» TASK
All the records that follow need to be reproduced exactly. Omit the images.

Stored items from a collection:
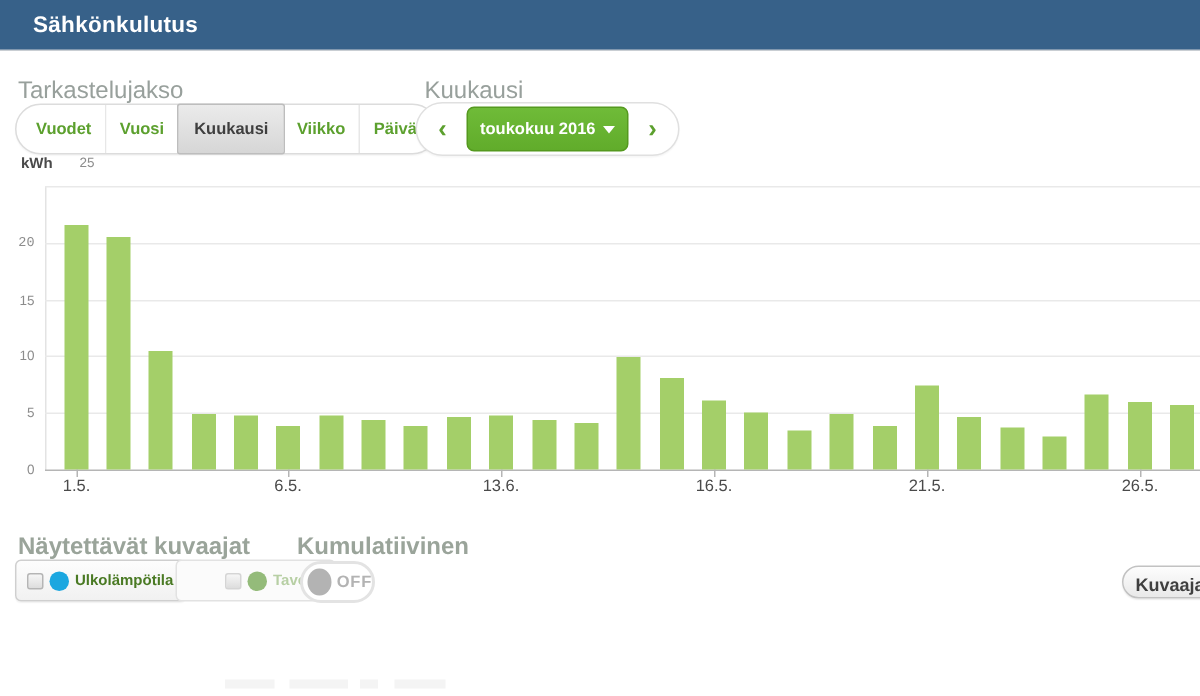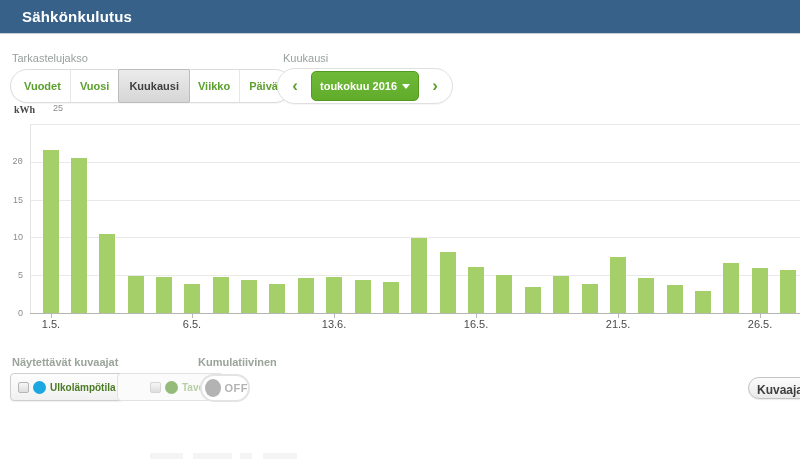"Tarkastelujakso" .ctrl-label { font-size: 11px -> 16px }
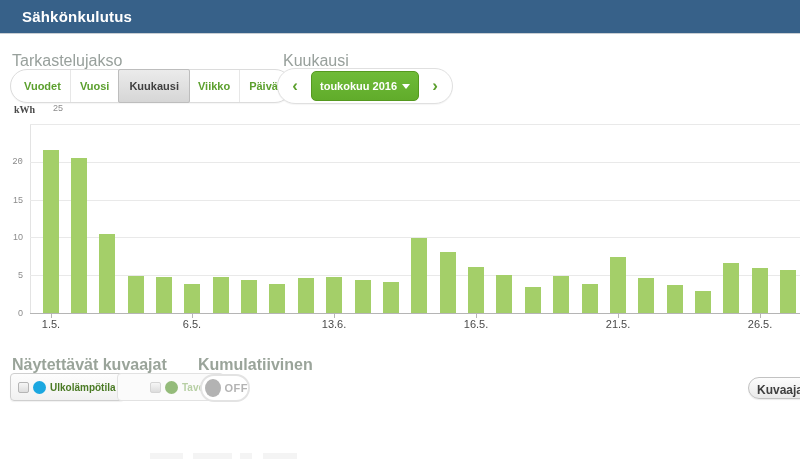"kWh" .y-title { font-family: Liberation Serif, serif -> none }
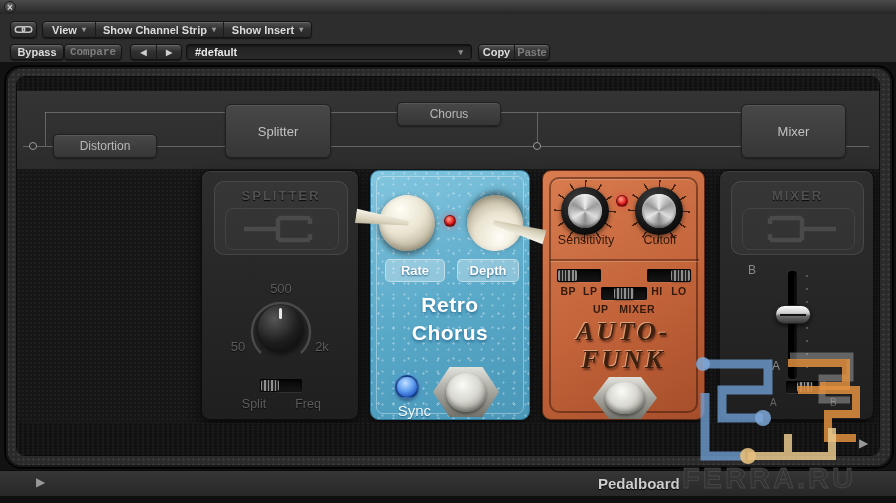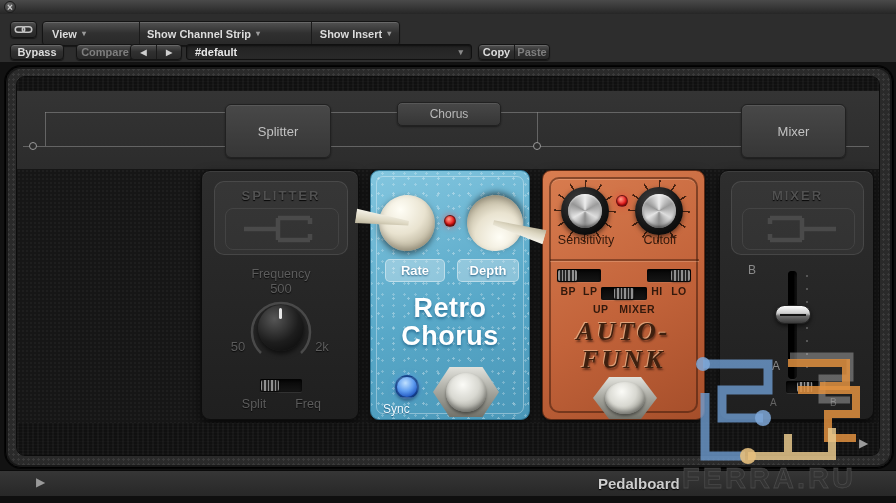"View" div.abs { gap: 44px -> none; height: 25px -> 17px }
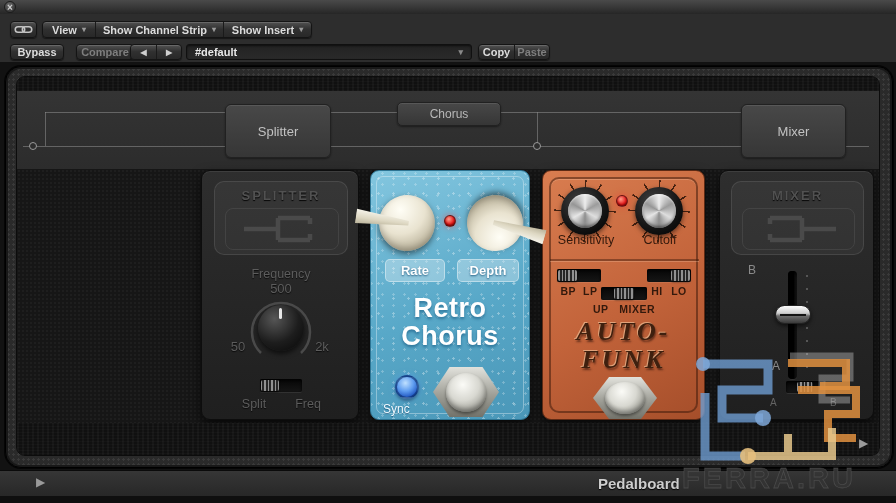"Compare" div.abs { font-family: none -> Liberation Mono, monospace; left: 76px -> 64px }
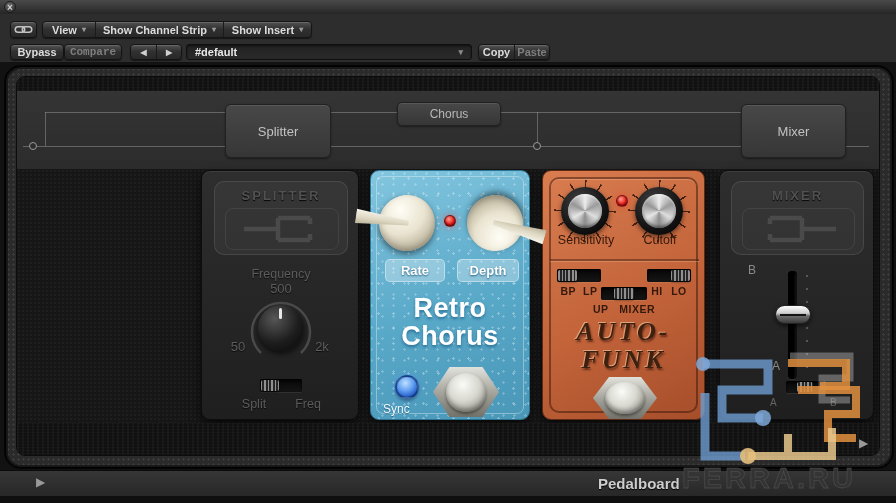"Distortion" div.abs { html: none -> <div>Distortion</div> }
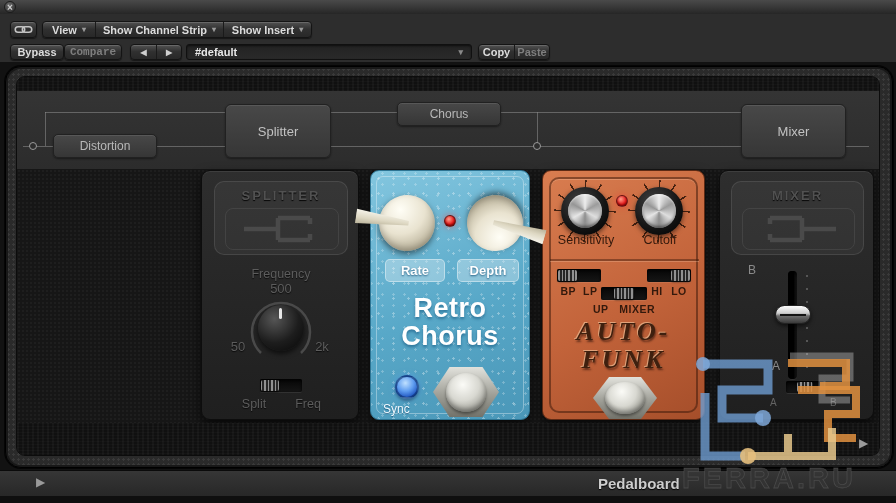"Frequency" div.abs { html: <div>Frequency</div> -> none }
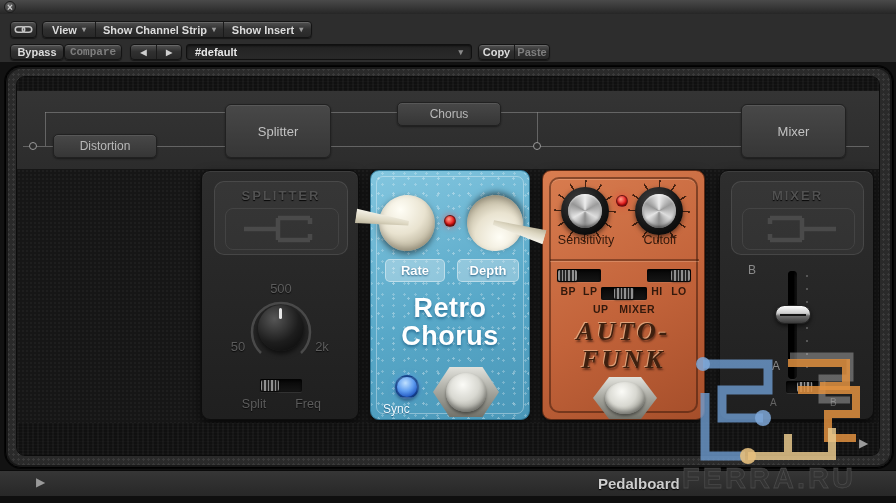"Retro" .chorusname { font-size: 27px -> 21px }
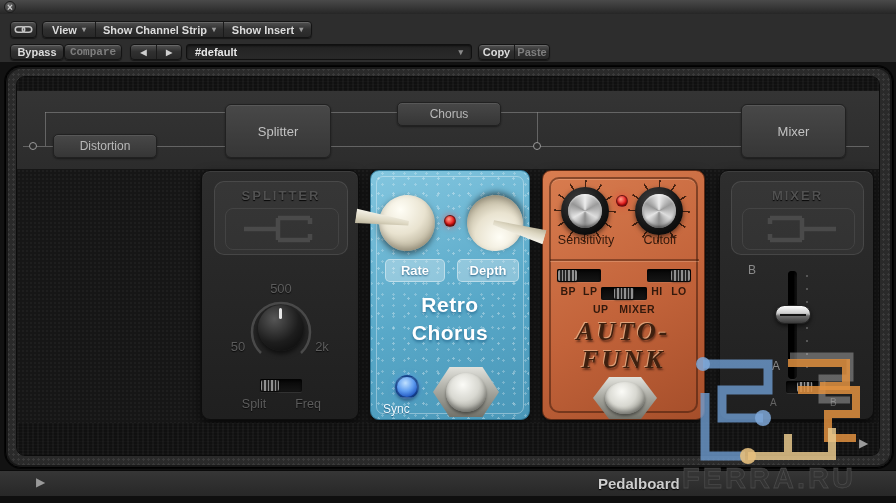"Sync" div.abs { font-size: 12px -> 15px; text-align: left -> right }
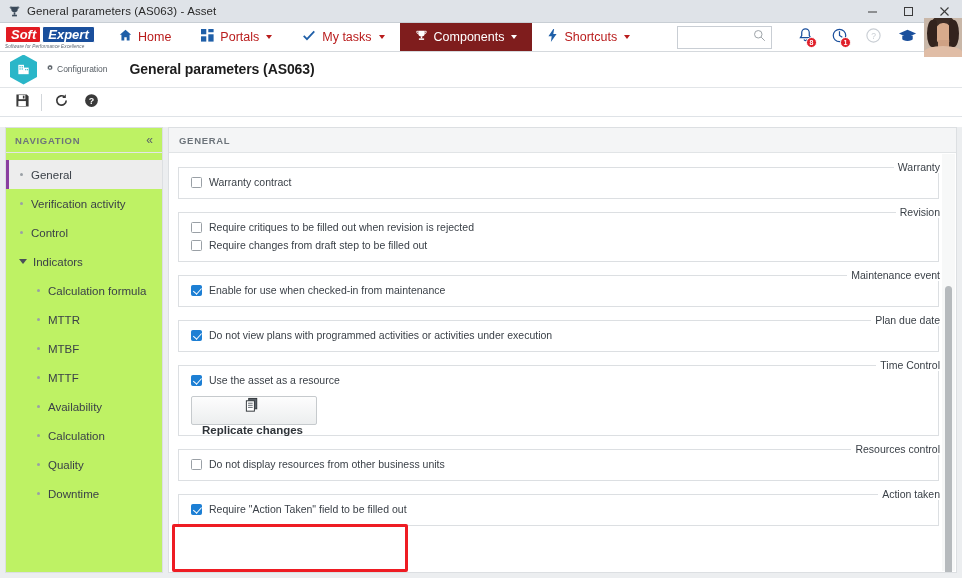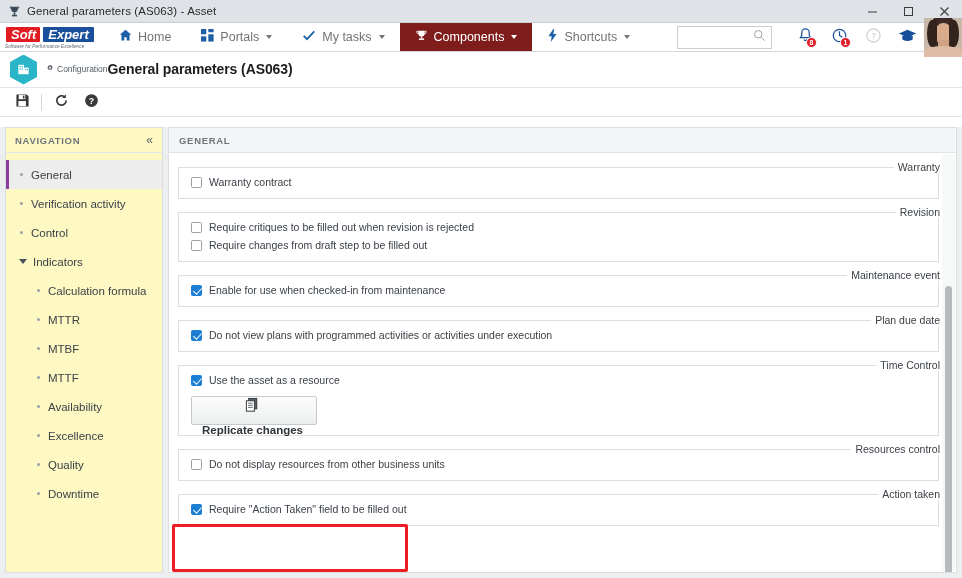"Home" .navitem { color: #737373 -> #b91c1c }
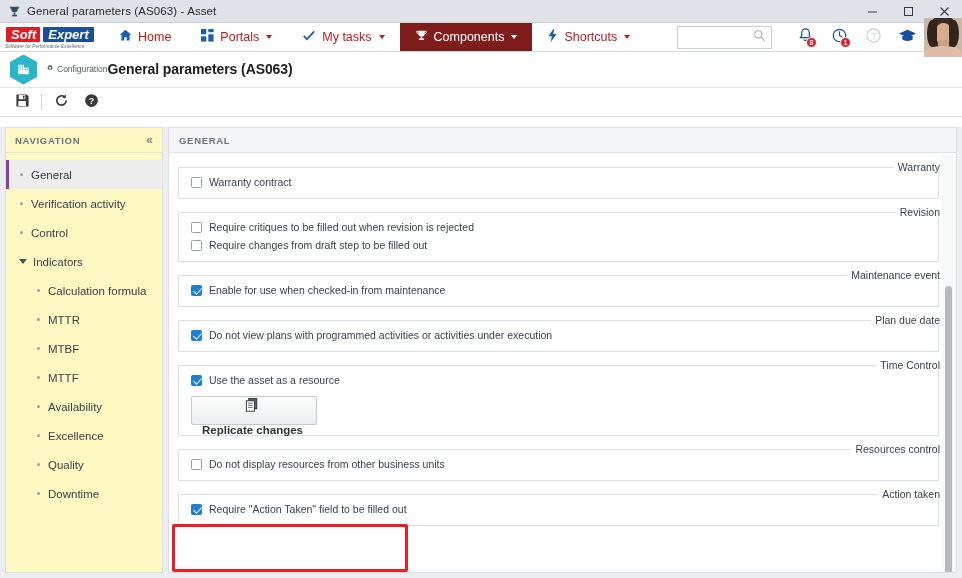"General parameters (AS063)" .pagetitle { margin-left: none -> 22px }
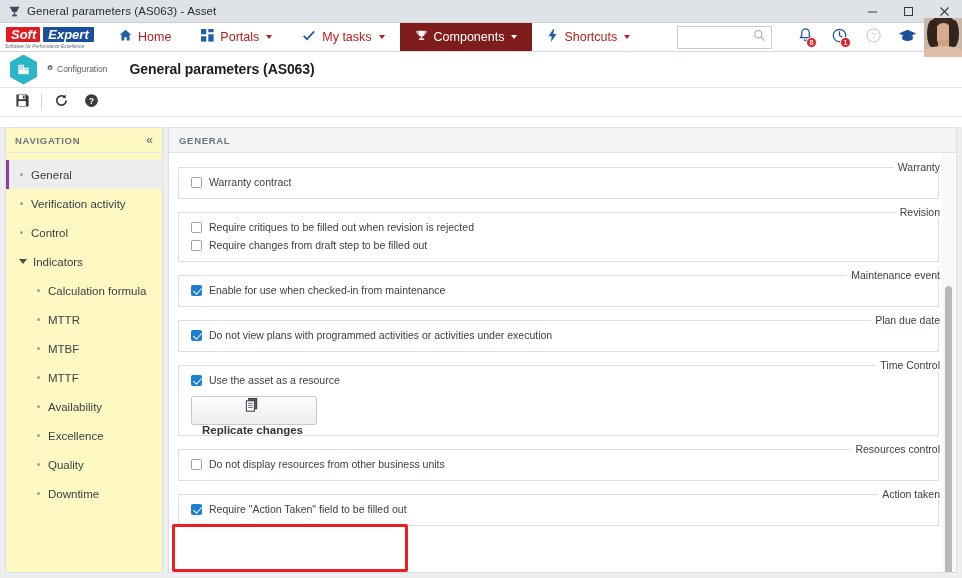"NAVIGATION" .sidebar { background: #fef9c3 -> #bef264 }
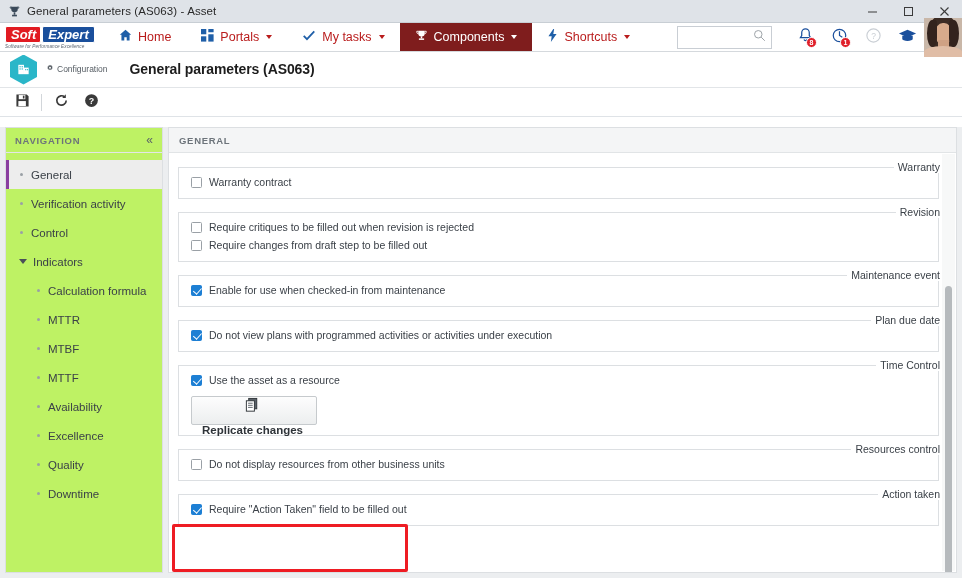"Excellence" span { text: Excellence -> Calculation }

» ANSWER BELOW
"Tarkastelujakso" .ctrl-label { font-size: 11px -> 16px }
"kWh" .y-title { font-family: Liberation Serif, serif -> none }
"View" div.abs { gap: 44px -> none; height: 25px -> 17px }
"Compare" div.abs { font-family: none -> Liberation Mono, monospace; left: 76px -> 64px }
"Distortion" div.abs { html: none -> <div>Distortion</div> }
"Frequency" div.abs { html: <div>Frequency</div> -> none }
"Retro" .chorusname { font-size: 27px -> 21px }
"Sync" div.abs { font-size: 12px -> 15px; text-align: left -> right }
"Home" .navitem { color: #737373 -> #b91c1c }
"General parameters (AS063)" .pagetitle { margin-left: none -> 22px }
"NAVIGATION" .sidebar { background: #fef9c3 -> #bef264 }
"Excellence" span { text: Excellence -> Calculation }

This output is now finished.